Theres a lag on a thermometer and as a result you can overheat the milk. The rule of thumb to follow is when the jug is too hot to comfortably touch it's ready but you can go up to 2-3 seconds past that point without scalding the milk. See the temp tags as a way to train yourself to get to know how hot the milk should be, you wouldn't even need them over time. That said though plenty of very capable people on here still use them.



ajh101 said:


> 3-6 months. Very snazzy, but what is wrong with the thermometer?!


----------



## ajh101 (Dec 21, 2013)

Once the tag turns, how long would I have to stop the steam?


----------



## urbanbumpkin (Jan 30, 2013)

Straight away. You can see it start to turn about 3 secs before it goes fully. There are also different tags for full fat and semi skimmed.


----------



## El carajillo (Mar 16, 2013)

NOT sure but I think GLENN posted that he was ceasing selling Temp Tags.?????

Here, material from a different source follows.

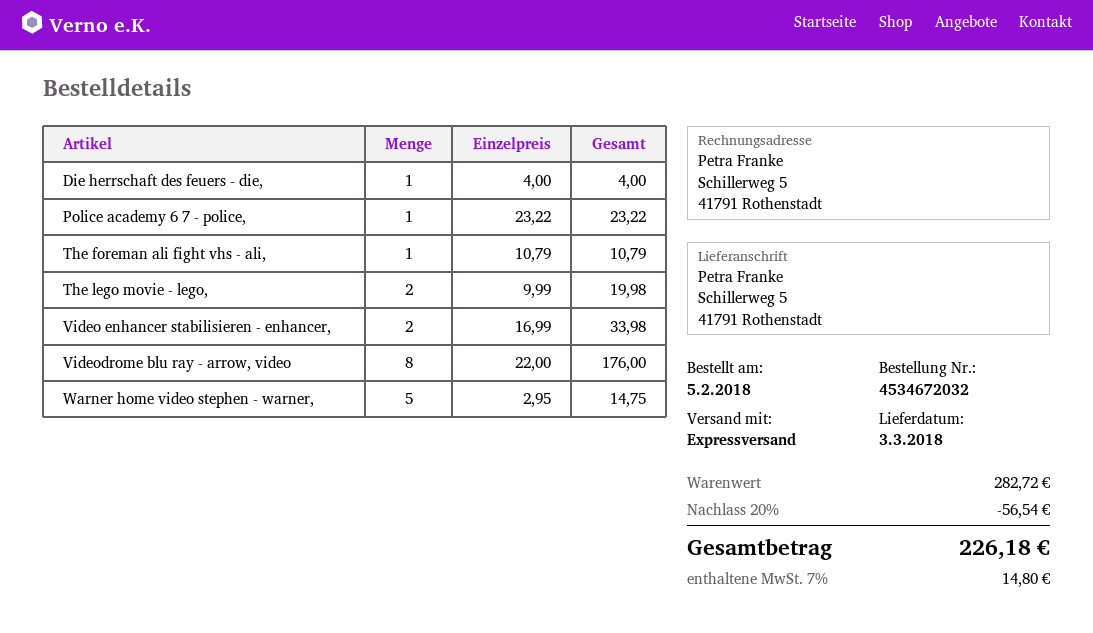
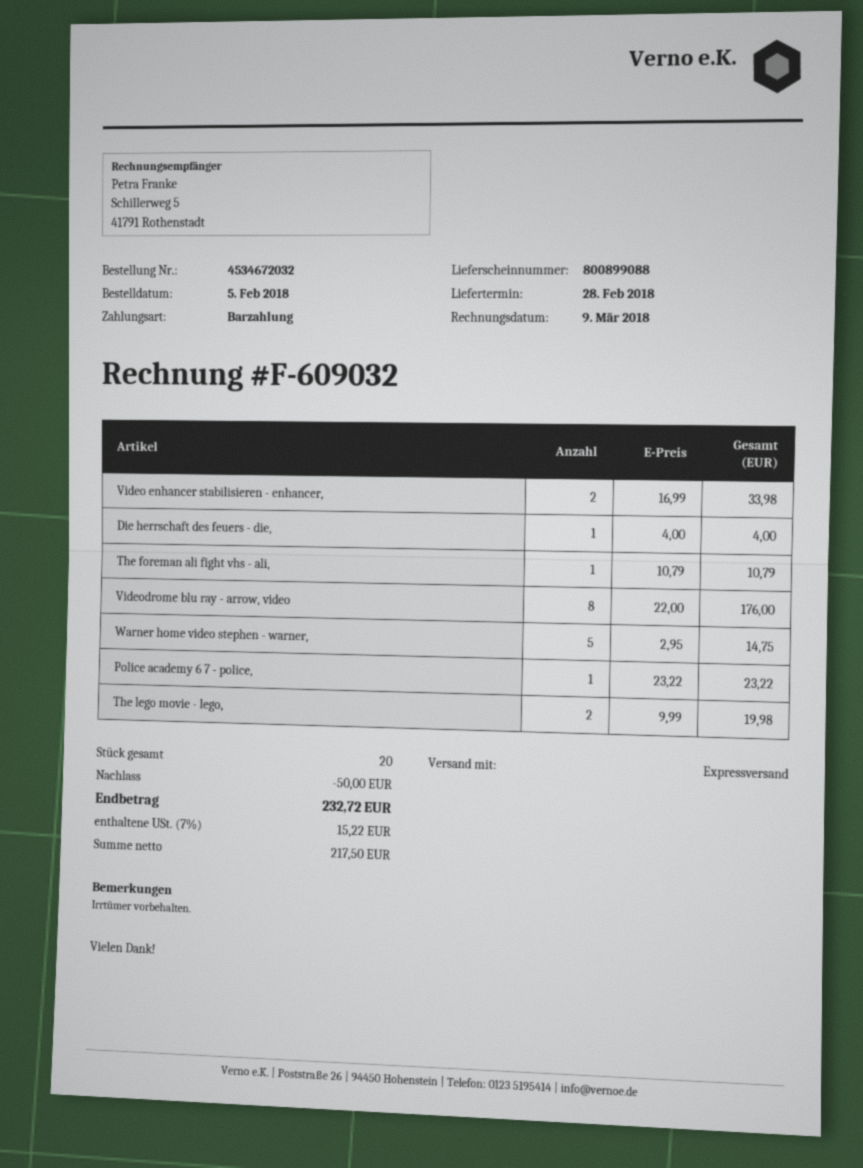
delivery date: 2018-03-03 -> 2018-02-28
discount: 56.54 -> 50.00
tax: 7% = 14.80 -> 7% = 15.22
total: 226.18 -> 232.72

Glenn says: TempTags still for sale direct but I prefer to point people towards my wholesale distributors where possible


----------



## kikapu (Nov 18, 2012)

Mrboots2u said:


> Steam some milk till
> 
> you just can't touch the jug. Stop and taste. Shouldn't scold should be sweet to the taste....


I do this and means I turn off the steam just before the temp tag changes so it works well.

If I was to get temp tags again would get the soya ones as they change at slightly lower temp (58degC?)


----------



## Eyedee (Sep 13, 2010)

I've used a Motta thermometer for the last few years and not had to replace it, gets my recommendation (for what it's worth lol)

Ian


----------



## garydyke1 (Mar 9, 2011)

kikapu said:


> I do this and means I turn off the steam just before the temp tag changes so it works well.
> 
> If I was to get temp tags again would get the soya ones as they change at slightly lower temp (58degC?)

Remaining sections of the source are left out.